Даже внешне Елена стала постепенно меняться: похудела, заострилась. Медленно-округлые движения, мягкий, с наклоном поворот головы, кошачья повадка устроиться в кресле, на кушетке, легко вписываясь телом в любой мебельный угол, — естественная, ей одной свойственная пластика, столь привлекавшая всегда Павла Алексеевича, — все это уходило от нее.
Одежда, которая прежде была ей к лицу — круглые воротнички, сборчатые рукава и невинные вырезы, открывавшие чуть одрябшую, но высокую шею, — стала тем временем немодной, и она с удовольствием перешила на девочек свои светлые, в мелкий цветочек, в веночек, в букетик платья и купила костюм летний и костюм зимний, преобразившись в школьную учительницу.
Павел Алексеевич, сидя за воскресным семейным обедом рядом с женой, принюхивался — среди грубоватых запахов Василисиной простой стряпни явственно проступало нечто новое: от Елены вместо прежнего цветочно-телесного аромата пахло вдовством, пылью и постным маслом.

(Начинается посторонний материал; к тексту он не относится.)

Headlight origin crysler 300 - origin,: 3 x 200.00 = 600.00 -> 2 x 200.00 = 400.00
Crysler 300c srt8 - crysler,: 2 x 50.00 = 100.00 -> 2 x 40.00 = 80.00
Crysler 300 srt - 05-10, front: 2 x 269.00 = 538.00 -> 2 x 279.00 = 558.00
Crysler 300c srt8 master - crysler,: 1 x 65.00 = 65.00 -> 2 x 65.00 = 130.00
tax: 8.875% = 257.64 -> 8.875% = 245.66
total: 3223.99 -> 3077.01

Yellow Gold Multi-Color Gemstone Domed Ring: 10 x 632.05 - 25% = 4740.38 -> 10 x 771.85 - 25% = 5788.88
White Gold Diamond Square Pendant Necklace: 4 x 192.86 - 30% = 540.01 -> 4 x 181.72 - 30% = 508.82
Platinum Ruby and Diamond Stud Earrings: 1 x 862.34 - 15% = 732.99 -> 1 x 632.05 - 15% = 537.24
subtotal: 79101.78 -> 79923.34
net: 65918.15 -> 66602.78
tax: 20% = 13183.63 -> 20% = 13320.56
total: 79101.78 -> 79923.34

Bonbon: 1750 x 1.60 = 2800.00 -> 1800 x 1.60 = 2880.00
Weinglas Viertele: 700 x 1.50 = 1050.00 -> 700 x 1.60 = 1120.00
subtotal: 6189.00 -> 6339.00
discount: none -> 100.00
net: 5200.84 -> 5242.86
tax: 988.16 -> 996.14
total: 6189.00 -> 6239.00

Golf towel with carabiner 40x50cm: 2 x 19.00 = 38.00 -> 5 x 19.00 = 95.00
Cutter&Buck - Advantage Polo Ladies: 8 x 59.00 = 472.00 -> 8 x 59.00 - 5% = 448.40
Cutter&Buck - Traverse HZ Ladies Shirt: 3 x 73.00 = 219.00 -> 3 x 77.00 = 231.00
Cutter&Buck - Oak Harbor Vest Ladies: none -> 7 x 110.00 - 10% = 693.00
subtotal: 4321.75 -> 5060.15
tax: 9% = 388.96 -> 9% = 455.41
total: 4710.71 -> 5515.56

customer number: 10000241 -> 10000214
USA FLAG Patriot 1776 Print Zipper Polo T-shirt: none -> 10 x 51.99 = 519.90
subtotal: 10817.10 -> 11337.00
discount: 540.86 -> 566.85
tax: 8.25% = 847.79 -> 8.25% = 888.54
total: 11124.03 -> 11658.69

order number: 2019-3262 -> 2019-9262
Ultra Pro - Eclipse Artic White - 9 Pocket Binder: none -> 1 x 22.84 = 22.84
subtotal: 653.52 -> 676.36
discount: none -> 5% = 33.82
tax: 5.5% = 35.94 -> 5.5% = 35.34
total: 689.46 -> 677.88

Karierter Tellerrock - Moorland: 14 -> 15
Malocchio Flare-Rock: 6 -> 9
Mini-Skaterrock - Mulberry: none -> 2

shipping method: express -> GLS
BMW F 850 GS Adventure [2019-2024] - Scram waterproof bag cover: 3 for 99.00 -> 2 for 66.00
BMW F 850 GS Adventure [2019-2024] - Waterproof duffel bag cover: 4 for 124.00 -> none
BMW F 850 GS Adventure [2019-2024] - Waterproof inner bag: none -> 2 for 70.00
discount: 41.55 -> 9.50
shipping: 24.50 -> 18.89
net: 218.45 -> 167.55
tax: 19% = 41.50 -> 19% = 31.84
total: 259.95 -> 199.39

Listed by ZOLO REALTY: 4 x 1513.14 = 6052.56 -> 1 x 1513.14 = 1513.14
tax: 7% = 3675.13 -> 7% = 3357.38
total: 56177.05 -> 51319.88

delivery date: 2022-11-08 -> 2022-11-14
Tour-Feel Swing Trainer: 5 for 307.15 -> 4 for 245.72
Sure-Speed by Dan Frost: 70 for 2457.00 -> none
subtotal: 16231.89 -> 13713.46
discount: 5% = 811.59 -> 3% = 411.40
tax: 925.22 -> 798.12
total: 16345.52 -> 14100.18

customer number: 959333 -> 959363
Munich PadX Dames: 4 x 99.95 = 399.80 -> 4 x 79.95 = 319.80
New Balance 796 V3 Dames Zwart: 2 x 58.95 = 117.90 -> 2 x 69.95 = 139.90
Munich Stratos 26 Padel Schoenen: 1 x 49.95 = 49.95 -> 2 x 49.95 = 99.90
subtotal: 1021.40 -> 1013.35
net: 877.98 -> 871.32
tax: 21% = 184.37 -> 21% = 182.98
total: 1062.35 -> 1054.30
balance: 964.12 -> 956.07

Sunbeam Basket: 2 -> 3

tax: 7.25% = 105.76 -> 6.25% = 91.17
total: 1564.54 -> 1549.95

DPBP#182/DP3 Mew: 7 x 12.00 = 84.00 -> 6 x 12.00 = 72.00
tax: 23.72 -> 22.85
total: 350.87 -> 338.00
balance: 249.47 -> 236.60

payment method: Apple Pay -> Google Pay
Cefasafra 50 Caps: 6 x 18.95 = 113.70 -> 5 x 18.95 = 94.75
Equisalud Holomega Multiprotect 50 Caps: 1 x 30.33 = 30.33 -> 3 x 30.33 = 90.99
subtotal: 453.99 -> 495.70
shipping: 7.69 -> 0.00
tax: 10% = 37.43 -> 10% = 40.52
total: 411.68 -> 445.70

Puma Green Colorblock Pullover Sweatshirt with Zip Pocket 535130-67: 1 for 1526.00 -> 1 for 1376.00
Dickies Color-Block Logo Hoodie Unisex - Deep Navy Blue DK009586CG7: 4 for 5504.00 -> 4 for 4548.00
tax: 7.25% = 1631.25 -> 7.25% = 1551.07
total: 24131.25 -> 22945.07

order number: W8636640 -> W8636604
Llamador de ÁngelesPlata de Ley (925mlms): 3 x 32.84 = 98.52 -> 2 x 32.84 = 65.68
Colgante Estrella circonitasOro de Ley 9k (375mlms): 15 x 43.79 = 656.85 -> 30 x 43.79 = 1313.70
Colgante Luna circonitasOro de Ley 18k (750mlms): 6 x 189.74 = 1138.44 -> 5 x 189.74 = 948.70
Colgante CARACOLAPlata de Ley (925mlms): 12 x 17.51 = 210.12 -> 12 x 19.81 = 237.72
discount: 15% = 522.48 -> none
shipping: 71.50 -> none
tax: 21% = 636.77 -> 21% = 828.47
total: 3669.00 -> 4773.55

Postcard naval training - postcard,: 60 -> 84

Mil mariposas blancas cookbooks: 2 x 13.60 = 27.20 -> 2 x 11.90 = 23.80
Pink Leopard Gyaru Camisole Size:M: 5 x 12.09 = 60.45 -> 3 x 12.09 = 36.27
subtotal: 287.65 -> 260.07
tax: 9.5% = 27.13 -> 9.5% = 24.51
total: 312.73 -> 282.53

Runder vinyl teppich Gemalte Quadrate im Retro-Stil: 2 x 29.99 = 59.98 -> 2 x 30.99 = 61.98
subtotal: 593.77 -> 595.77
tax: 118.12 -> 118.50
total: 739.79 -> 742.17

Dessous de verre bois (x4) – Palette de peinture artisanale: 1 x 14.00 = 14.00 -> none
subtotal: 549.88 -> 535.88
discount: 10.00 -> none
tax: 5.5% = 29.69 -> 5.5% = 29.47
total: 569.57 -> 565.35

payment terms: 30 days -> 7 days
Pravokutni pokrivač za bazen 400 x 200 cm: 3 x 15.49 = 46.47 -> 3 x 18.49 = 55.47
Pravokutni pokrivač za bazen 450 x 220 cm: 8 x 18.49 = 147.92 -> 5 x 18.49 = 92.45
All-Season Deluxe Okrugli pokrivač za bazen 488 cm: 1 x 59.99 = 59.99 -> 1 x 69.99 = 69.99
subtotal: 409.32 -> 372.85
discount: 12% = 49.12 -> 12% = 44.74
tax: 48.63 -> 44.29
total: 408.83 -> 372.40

Почти как от Василисы, но к Василисиному запаху был еще подмешан не то пот, не то душок старой засаленной одежды… И он отводил взгляд от жены, и смотрел на Таню, и улыбался ей — прелесть какая девочка, вся в мать, вся в Леночку… В прежнюю Леночку…
Счастливый период их брака окончился. Теперь остался просто брак, как у всех, и даже, может быть, лучше, чем у многих. Ведь многие живут кое-как, изо дня в день, из года в год, не зная ни радости, ни счастья, а лишь одну механическую привычку.
Никогда, никогда — понимали оба — не войдут они больше в ту счастливую воду, в которой плыли десять лет…
Взгляд Елены то и дело натыкался на щуплую девочку с повадками мелкого грызуна, беззлобную, безответную, жалкую донельзя, косвенную виновницу семейного крушения, которое оказалось для Елены горше всех пережитых несчастий: смерти родителей, бабушки, мужа, больше смертельной болезни и даже больше самой войны. Невозможно было жить вместе с ней, но так же невозможно и отделаться от нее, отослать к родственникам, сдать в детдом. И Василиса тихонько бурчала как будто в стену:
— А ты думала, просто? Все не просто… Потрудись-ка теперь… О-хо-хо… Такого не отмолить…
Какие Еленины грехи имела она в виду? Счет у Василисы Гавриловны был особый, непростой, но стояла за этим счетом странная, даже, может, и глуповатая, правда.